¿Cuál es la diferencia entre un préstamo y un crédito?

En un préstamo la entidad crediticia o persona física o moral que decide prestar el dinero (prestamista) entrega a otra persona o empresa (el prestatario) la suma global de dinero solicitado. En un crédito, el prestamista, pone a disposición del prestatario una cantidad de dinero, limitada por la capacidad de pago del prestatario, pero el prestamista no le entrega esa cantidad de golpe al inicio de la operación, sino que el prestatario utiliza el dinero según las necesidades de cada momento, mediante una cuenta o una tarjeta de crédito.

En un préstamo la amortización (devolución del dinero) normalmente se realiza mediante pagos regulares (mensuales, trimestrales, semestrales…) y fijos a lo largo de ese plazo. En un crédito, el prestatario sólo paga intereses por el dinero que efectivamente haya dispuesto; suele cobrarse además una comisión mínima sobre el saldo no dispuesto.

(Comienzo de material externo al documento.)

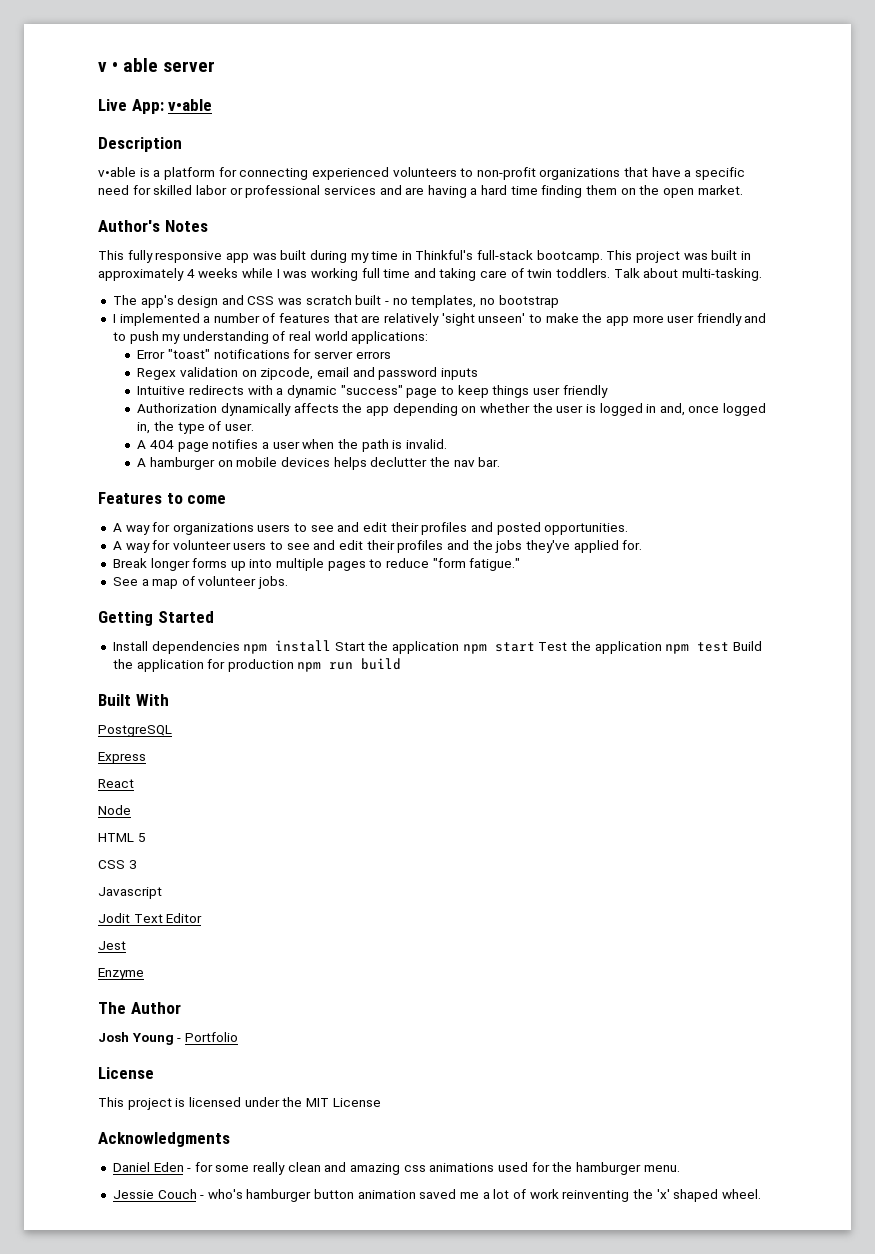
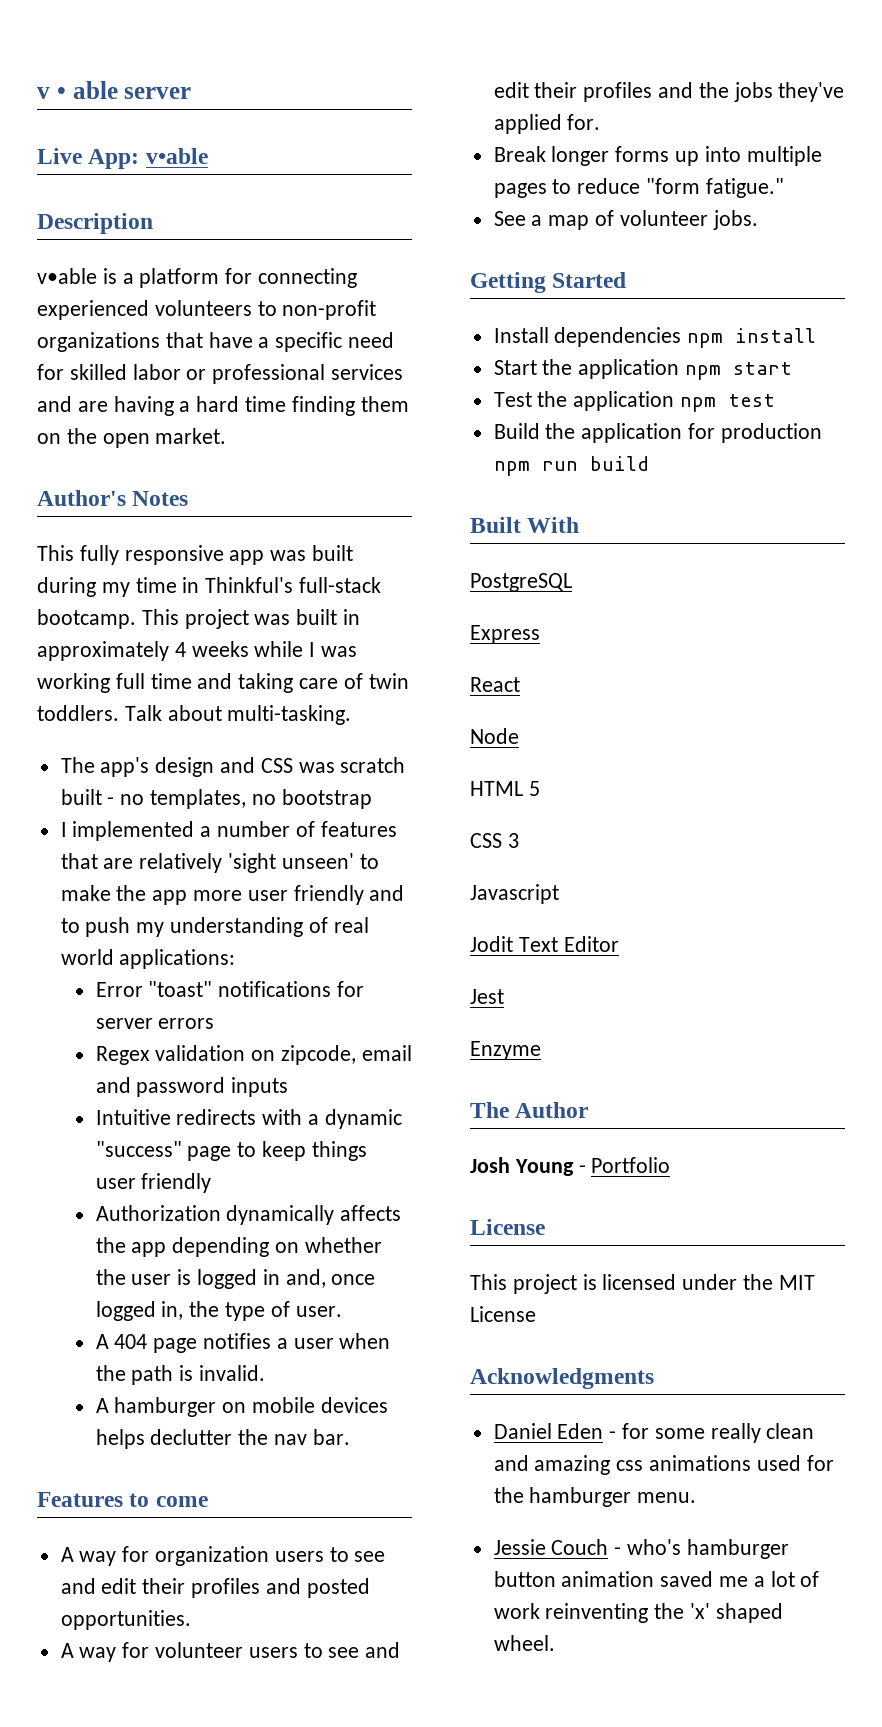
[172,523,254,535] organizations -> [155,1546,270,1566] organization
(332, 646) none -> (817, 335) //
(535, 647) none -> (793, 368) //
(730, 647) none -> (776, 400) //

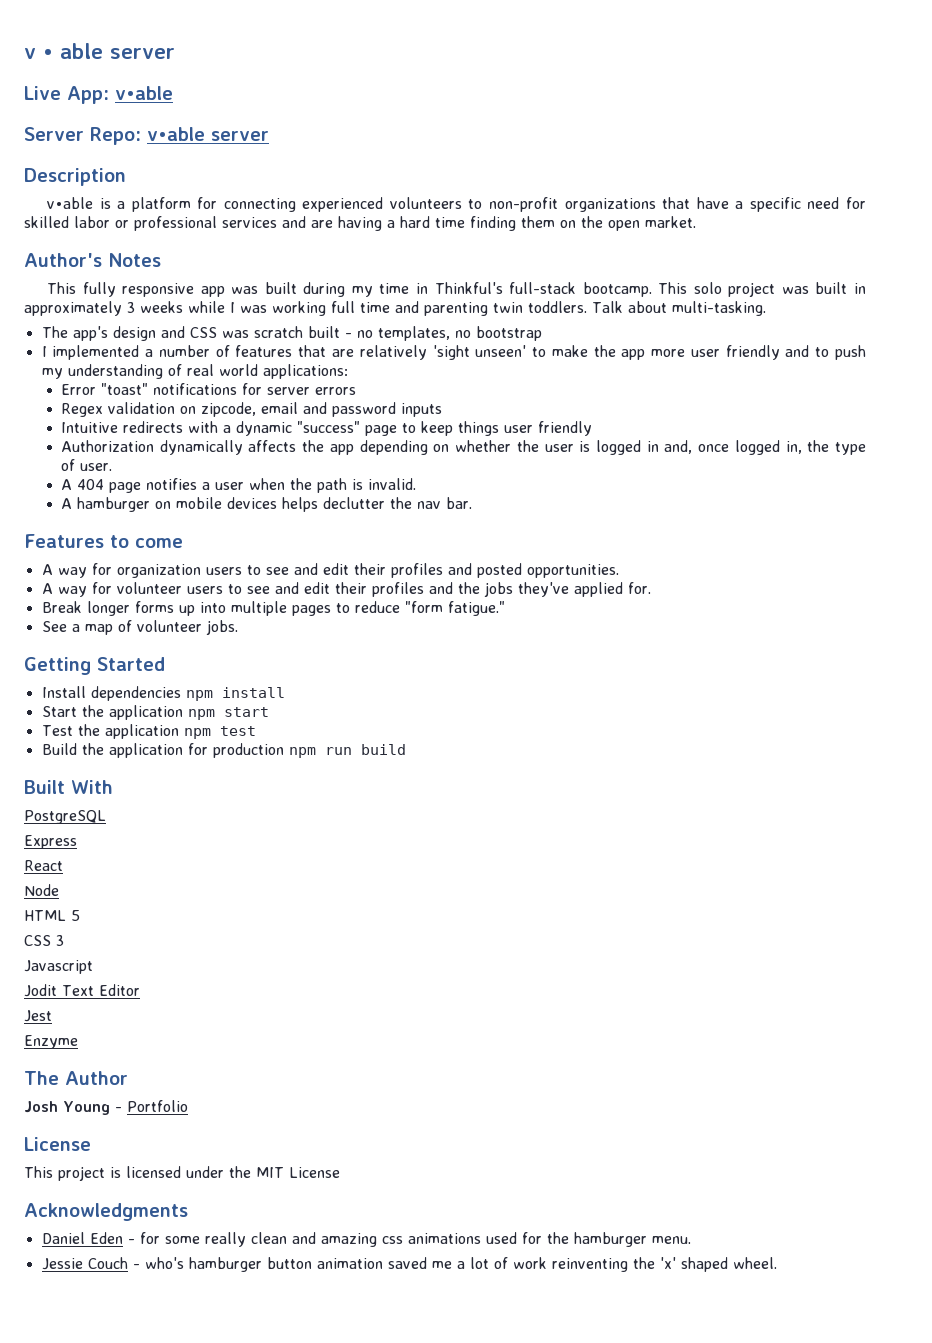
(208, 156) none -> [24,127,269,145] // Server Repo: v•able server
(179, 617) none -> [693,282,722,294] solo
[174,642,186,657] 4 -> [127,302,135,313] 3
[238,673,363,693] taking care of -> [424,302,488,316] parenting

El prestatario a medida que devuelva el dinero podrá seguir disponiendo de más efectivo, sin pasarse del límite.

Los préstamos son mejores para grandes inversiones o compras únicas, por ejemplo, la compra de una casa nueva, automóvil o el pago de educación universitaria. Los créditos, por otro lado, son mejores para gastos continuos, imprevistos o para igualar los ingresos y tener un mejor flujo de efectivo.

Los préstamos son por un plazo fijo y se cierran una vez que se cubrió el saldo total de la deuda o se realizaron todos los pagos programados. Los créditos son abiertos, lo que significa que no se cierran después de un cierto período.

La tasa de interés suele ser más baja y fija en los préstamos, por el contrario, en los créditos la tasa de interés es más alta y variable.